And then there is the science. For all that we can philosophise about time, or see the image(s) as depicting a crisis in the idea of masculinity, or see them for the inspiration they gave to artists such as Duchamp, Bacon and Twombly (and Muybridge wanted to inspire artists), the running man and all the other Animal Locomotion sequences were commissioned by a body of scientists. The University of Pennsylvania paid him $40,000 to undertake work of a scientific character, and the committee than oversaw his work included an anatomist, a neurologist and a physiologist. The running man was there to be studied. He was demonstrating the processes of human motion, revealing action and musculature as it had not been possible to show before. The white grid on the black background is there for scientific reasons: to gain the measure of a man.

The running man is not a complete work in itself. It/he is part of Plate 62 of Animal Locomotion; one of twelve images taken in succession (plus another twelve images giving a side-on view of the same action). It is one twelfth of a work that one cannot ever pin down. Looking at the twelve images in sequence does not really tell us what the work signifies; looking at one of the images does not give us the full work; looking at the sequence animated falsifies what Muybridge tried to achieve. And the man did not run forever, as the animations suggest. He ran from one end of the track to another. Then he stopped. Muybridge’s work is endlessly mysterious to contemplate.
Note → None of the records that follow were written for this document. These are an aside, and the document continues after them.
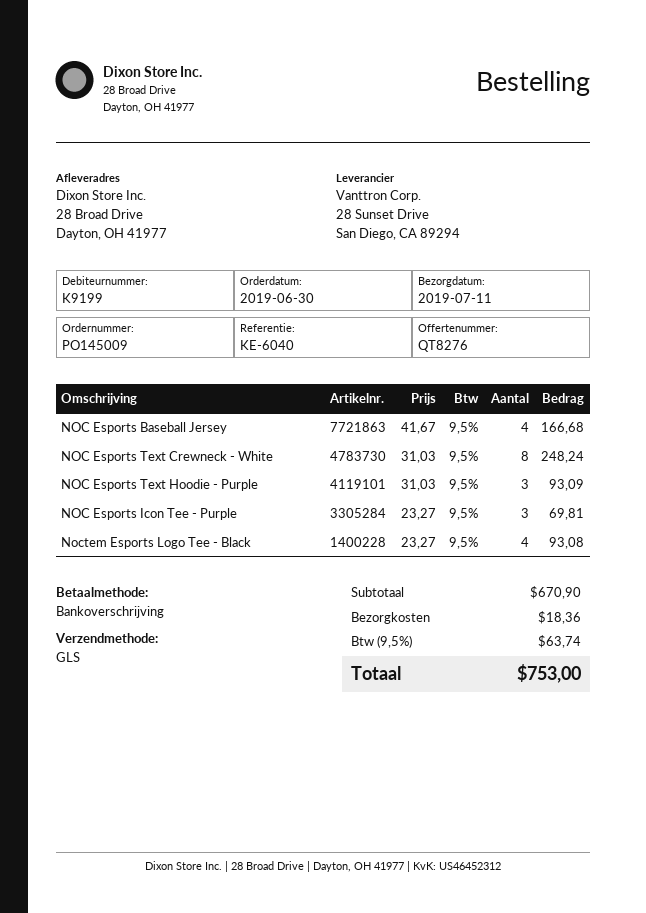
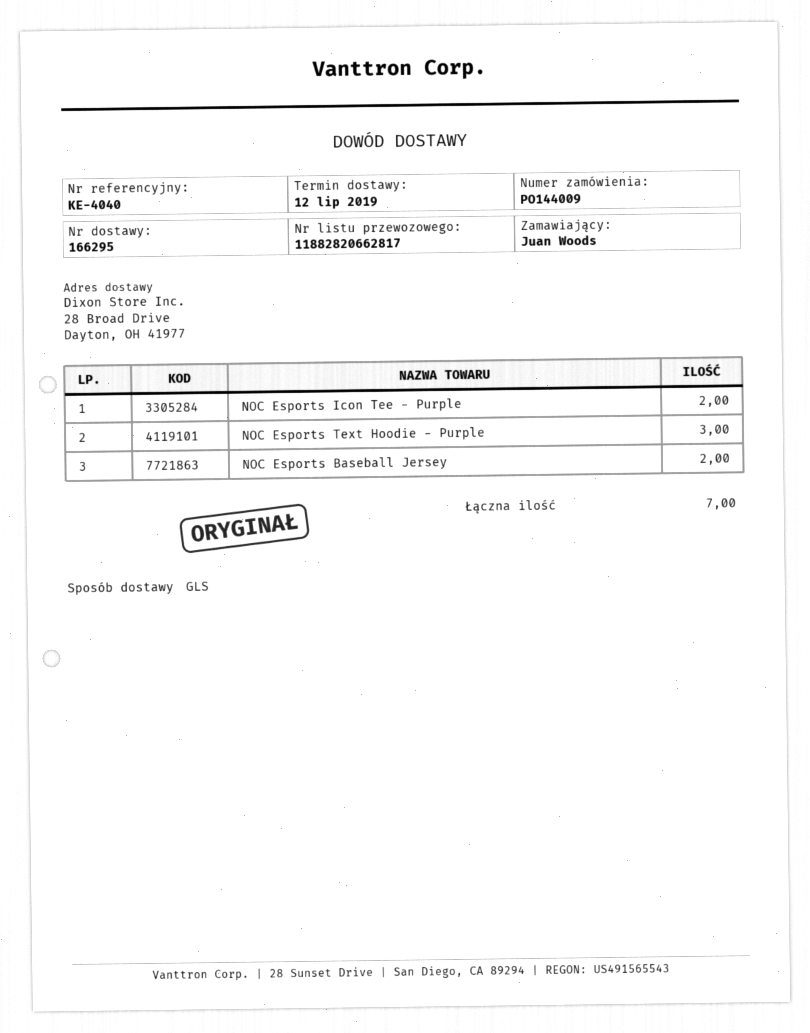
order number: PO145009 -> PO144009
delivery date: 2019-07-11 -> 2019-07-12
reference: KE-6040 -> KE-4040
NOC Esports Baseball Jersey: 4 -> 2
NOC Esports Text Crewneck - White: 8 -> none
NOC Esports Icon Tee - Purple: 3 -> 2
Noctem Esports Logo Tee - Black: 4 -> none

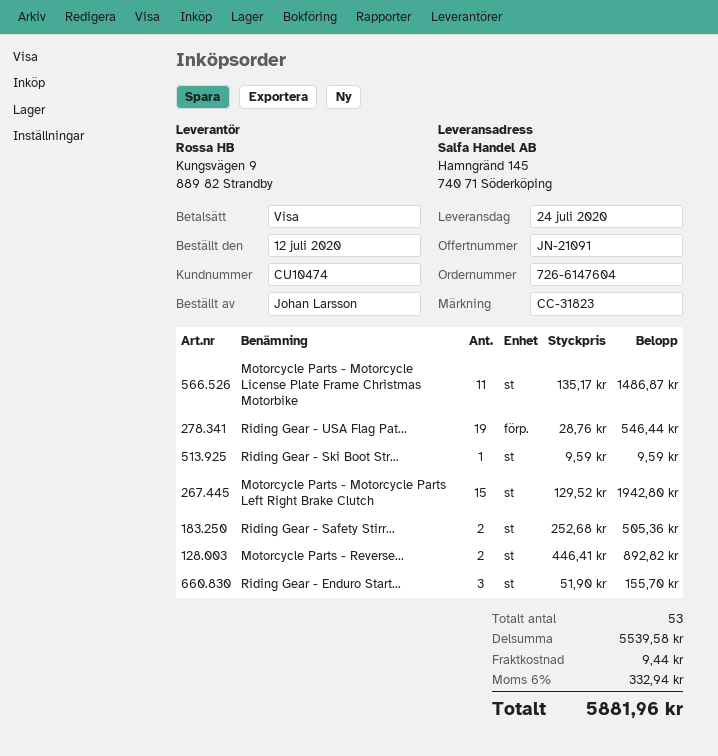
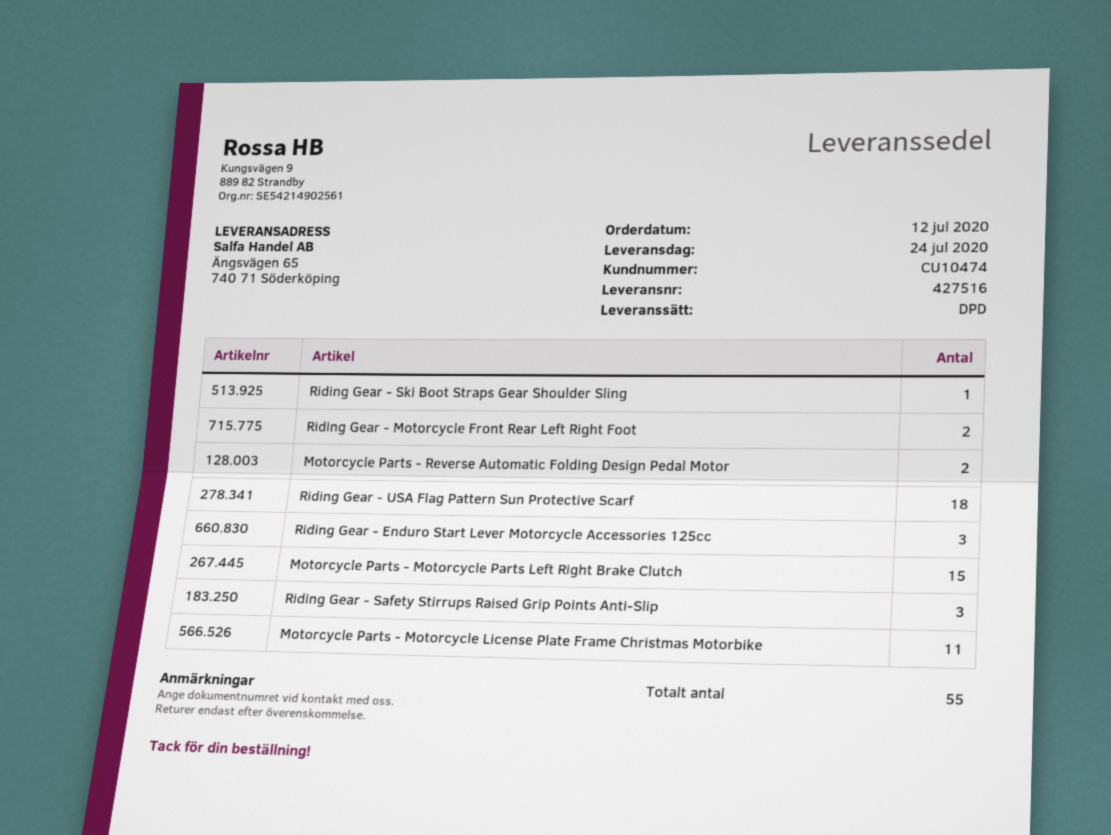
ship to: Hamngränd 145, 740 71 Söderköping -> Ängsvägen 65, 740 71 Söderköping
Riding Gear - USA Flag Pat...: 19 -> 18
Riding Gear - Safety Stirr...: 2 -> 3
Riding Gear - Motorcycle Front Rear Left Right Foot: none -> 2
total quantity: 53 -> 55

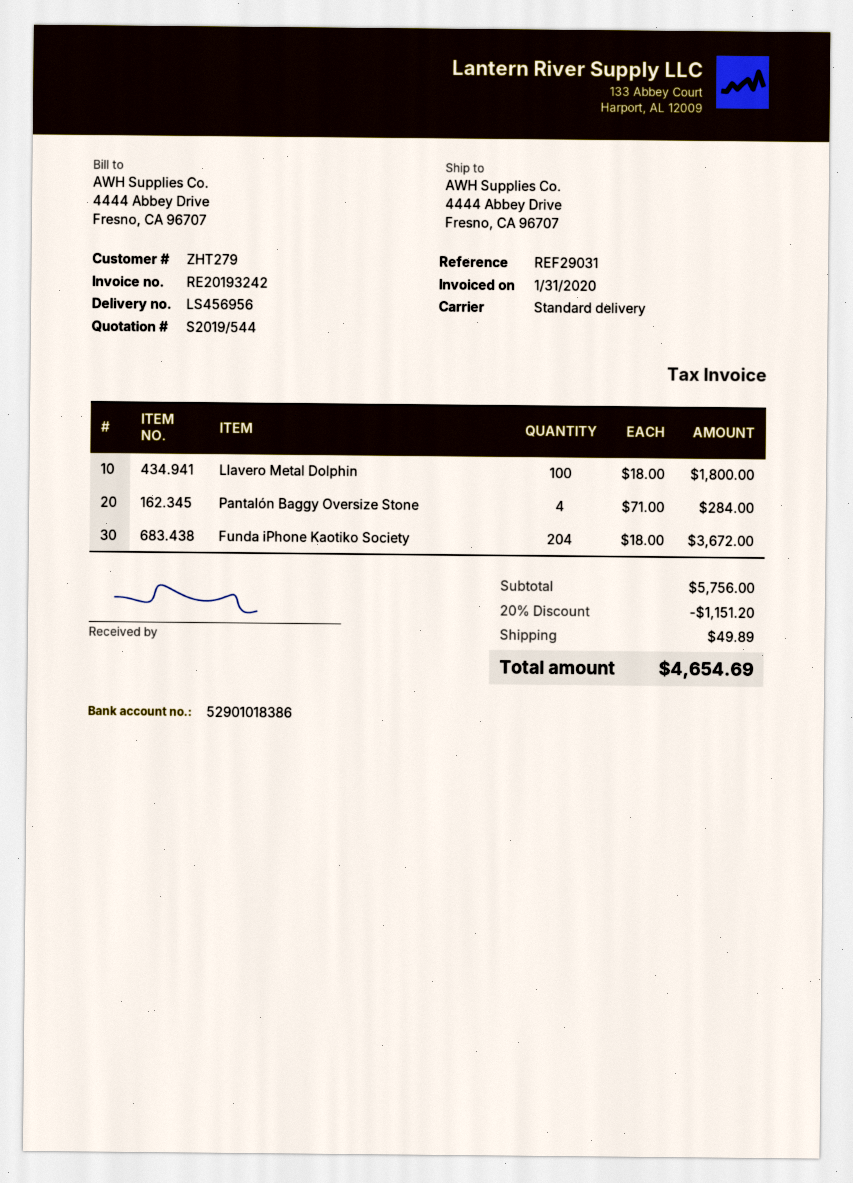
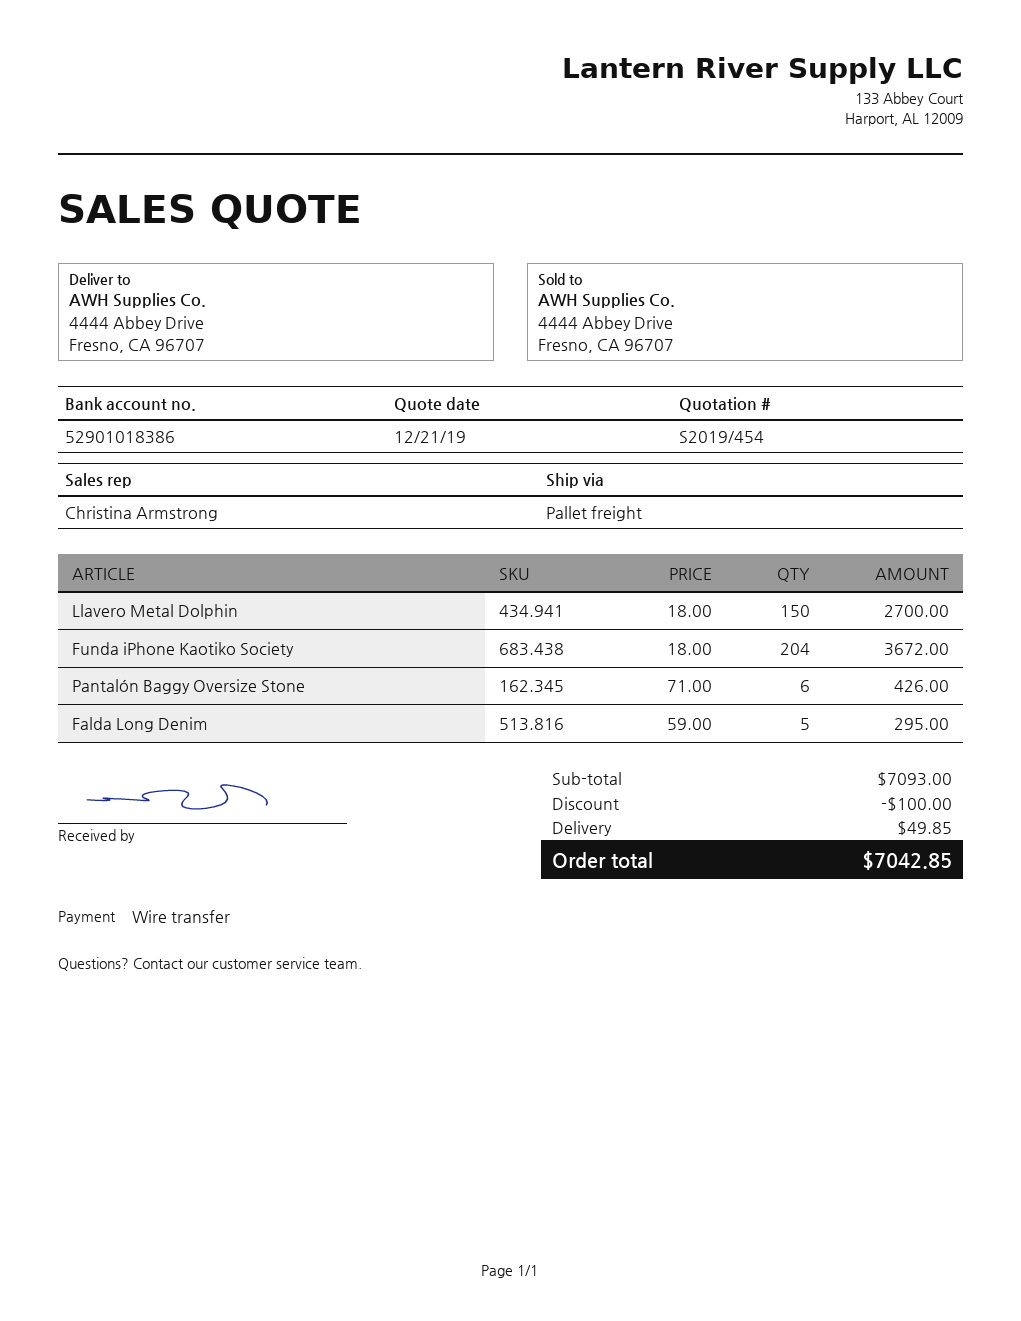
quote number: S2019/544 -> S2019/454
shipping method: standard -> pallet freight
Llavero Metal Dolphin: 100 x 18.00 = 1800.00 -> 150 x 18.00 = 2700.00
Pantalón Baggy Oversize Stone: 4 x 71.00 = 284.00 -> 6 x 71.00 = 426.00
Falda Long Denim: none -> 5 x 59.00 = 295.00
subtotal: 5756.00 -> 7093.00
discount: 1151.20 -> 100.00
shipping: 49.89 -> 49.85
total: 4654.69 -> 7042.85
The Muybridge exhibition at the Tate is a marvellous experience, and you should go if you can. It covers every aspect of his remarkable career, clearly explained and illuminatingly displayed. There are his haunting images of the Yosemite, the breathtaking panoramas of San Francisco, hypnotically beautiful cyanotypes (the blue-toned contact proofs from which published collotypes were made), and a Zoopraxiscope projector with which he exhibited proto-animation ‘films’ on disc based on his photographic sequences. A little more context, in the form of the works of his peers and those he has influenced, would have been welcome, but of his work there can be no complaint. OK, perhaps just one. In the exhibition there is no Plate 62. There is Plate 63, in which the same athlete runs a little faster, and not quite as iconically (he leans forward too much). The quintessential Muybridgean image isn’t there.

The Muybridge controversy

Eadweard Muybridge, The Human and Animal Locomotion Photographs, published by Taschen

The long-awaited Eadweard Muybridge exhibition opens at Tate Britain on 8 September, running until 16 January 2011. The exhibition has been developed by the Corcoran Gallery of Art, Washington DC, where it ran April-July under the title Helios: Eadweard Muybridge in a Time of Change. The Tate exhibition is entitled ‘Eadweard Muybridge: The Photographer who Proved Horses Could Fly’, which has to win some sort of an award for direst exhibition subtitle of the decade, but the change from the Washington show is significant. Because since the Muybridge show opened in America controversy has arisen over the authenticity of some of Muybridge’s works, and in particular the name ‘Helios’.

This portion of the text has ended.